The data in Table 4 also support the correctness of the above symmetry correlation scheme. When discussing the frequency distribution of phonons in SLs, it should be noted first of all that phonon frequencies in the Si crystal are almost uniformly distributed in the low-frequency range below 520 cm⁻¹, whereas the frequency range of the phonons in SiO₂ material stretches for more than 1000 cm⁻¹. This leads to the important conclusion that the high-frequency phonon states (above 550 cm⁻¹) in a mixed Si/SiO₂ system are localized in the oxide layers. Consequently, the high-frequency part of the phonon spectra of the considered SLs should exhibit all spectral features inherent in the crystalline SiO₂. One of these features is the possibility of distributing the phonon states depending on the frequency into two groups located within 1000–1200 cm⁻¹ and 700–800 cm⁻¹ intervals (see Figure 2 and [52]). The O and Si atoms predominantly oscillate in the modes of the first and second groups, respectively [53,54]. All these peculiarities are well reproduced in our calculations. Indeed, analysis of calculated eigenvectors showed that the high-frequency phonon modes are almost totally localized in the oxide layers. The phonons of lower frequency have mixed characteristics due to strong coupling between the lattice modes of Si layers and the deformation vibrations δ(SiO₄) of the oxide material.

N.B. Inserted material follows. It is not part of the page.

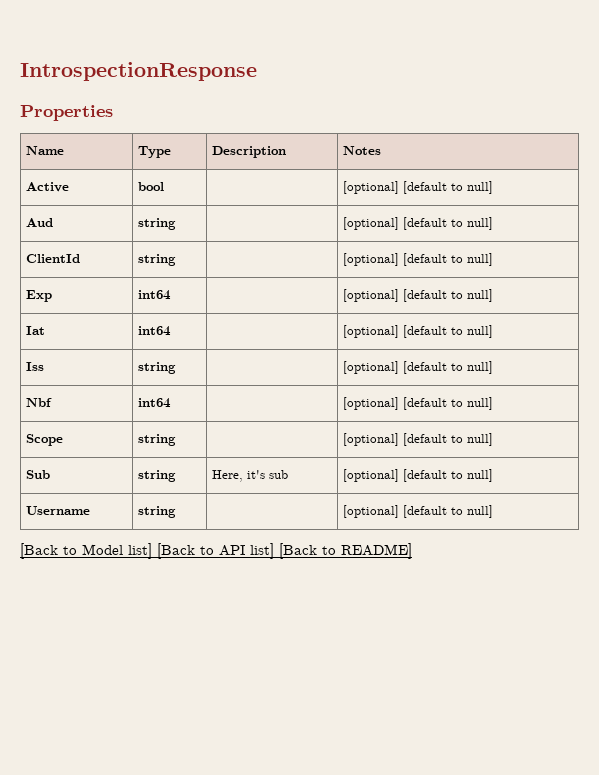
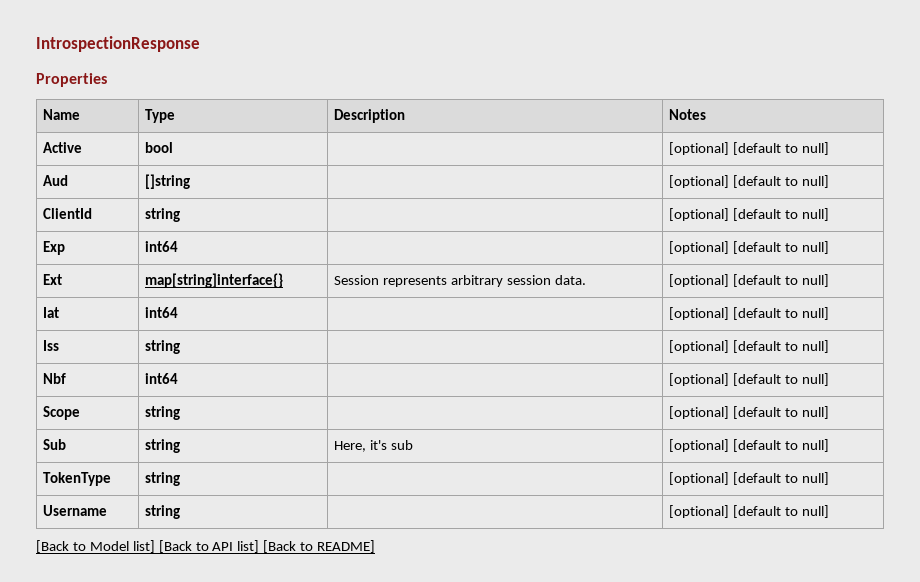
- Aud | string | | [optional] [default to null]
+ Aud | []string | | [optional] [default to null]
+ Ext | map[string]interface{} | Session represents arbitrary session data. | [optional] [default to null]
+ TokenType | string | | [optional] [default to null]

When comparing the frequencies of phonon modes in the SL with the frequencies of analogous modes in the constituent crystals, it is important to take into account the influence of elastic strains. The strain values were estimated in our previous paper (see Table 2 in [38]). It was shown that the silicon material in the I1 type SLs is axially stretched in the xy plane (U_xx = U_yy > 0) and compressed in the z direction (U_zz < 0). Contrariwise, the oxide material is stretched in the z direction and axially compressed in the xy plane. As a rule, the dependence of phonon shifts Δω on the elastic strains U_zz and U_xx = U_yy is assumed to be linear. One expresses the dependence by using the deformation potential parameters C_zz and C_xx. As a rule, lattice expansion (a positive strain) lowers the phonon frequencies, while lattice compression raises them. Thus, the C_zz and C_xx values must be negative. This is the case for the Si crystal, but for the $\tilde{\beta }$-cristobalite crystal, these parameters vary greatly from mode to mode and can be either positive or negative (see Supporting information).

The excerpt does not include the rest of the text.